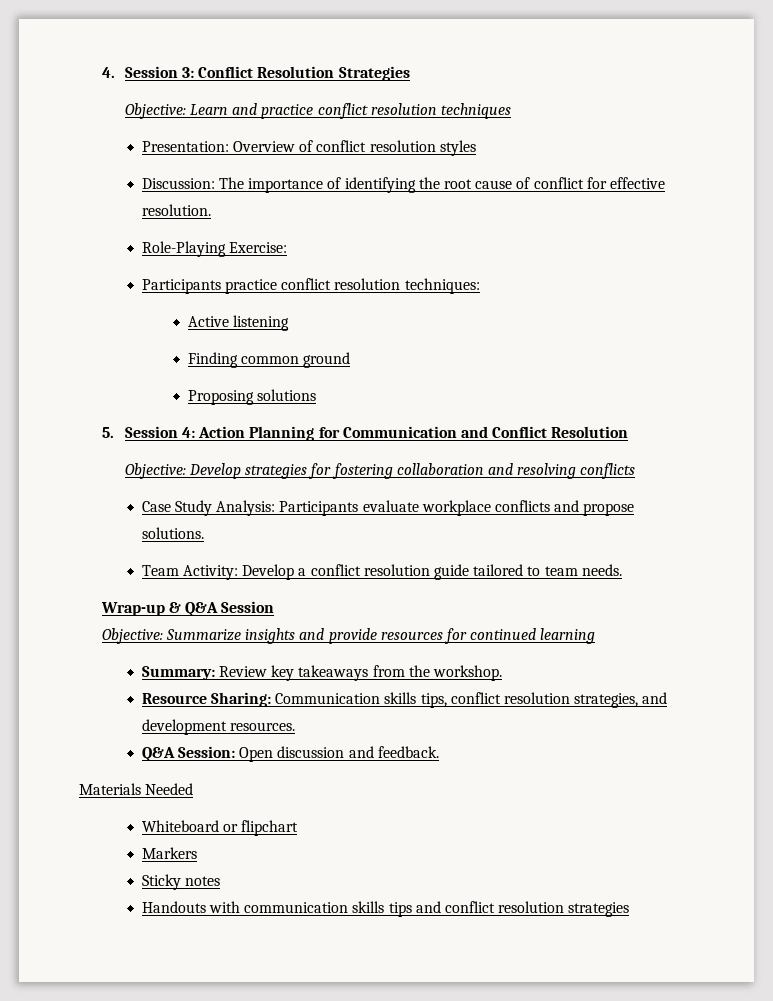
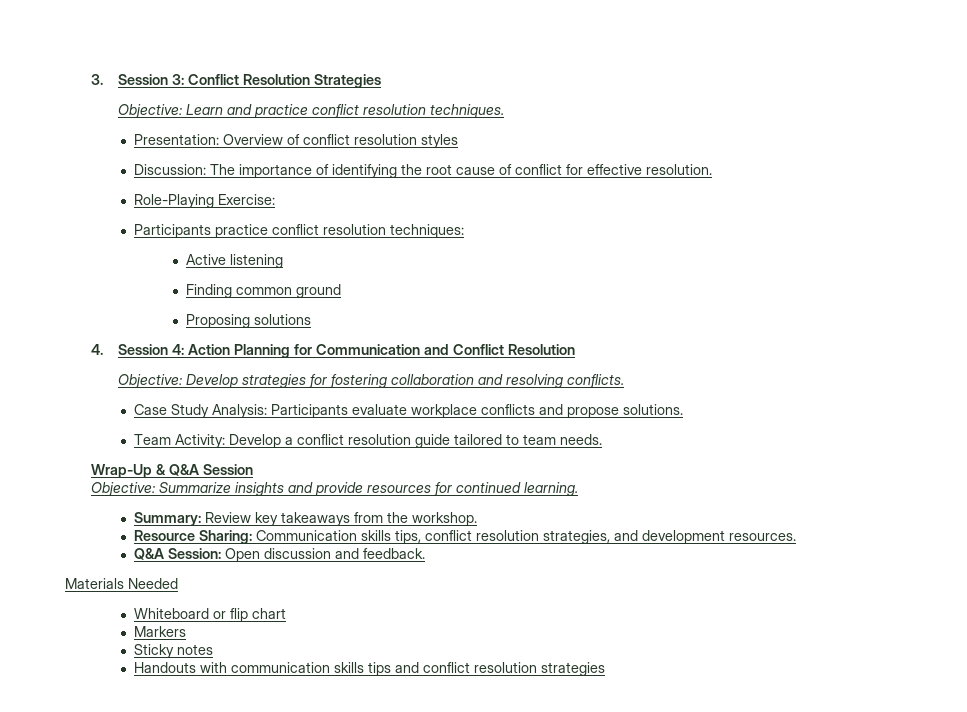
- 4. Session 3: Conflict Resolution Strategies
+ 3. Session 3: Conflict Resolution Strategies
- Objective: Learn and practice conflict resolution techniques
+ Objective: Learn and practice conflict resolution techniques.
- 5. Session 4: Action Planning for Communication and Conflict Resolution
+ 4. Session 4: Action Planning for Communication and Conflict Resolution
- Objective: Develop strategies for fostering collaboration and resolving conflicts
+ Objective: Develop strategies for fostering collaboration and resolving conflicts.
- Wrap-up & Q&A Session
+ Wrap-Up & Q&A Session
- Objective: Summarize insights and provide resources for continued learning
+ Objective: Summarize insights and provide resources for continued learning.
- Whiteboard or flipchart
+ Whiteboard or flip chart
——————————
[WHAT TO DO]
None of the lines before the one containing "- Whiteboard or flipchart" belong in the answer; reproduce that line and all later lines of the records exactly.

[SOLVED EXERCISE]
- Whiteboard or flipchart
+ Whiteboard or flip chart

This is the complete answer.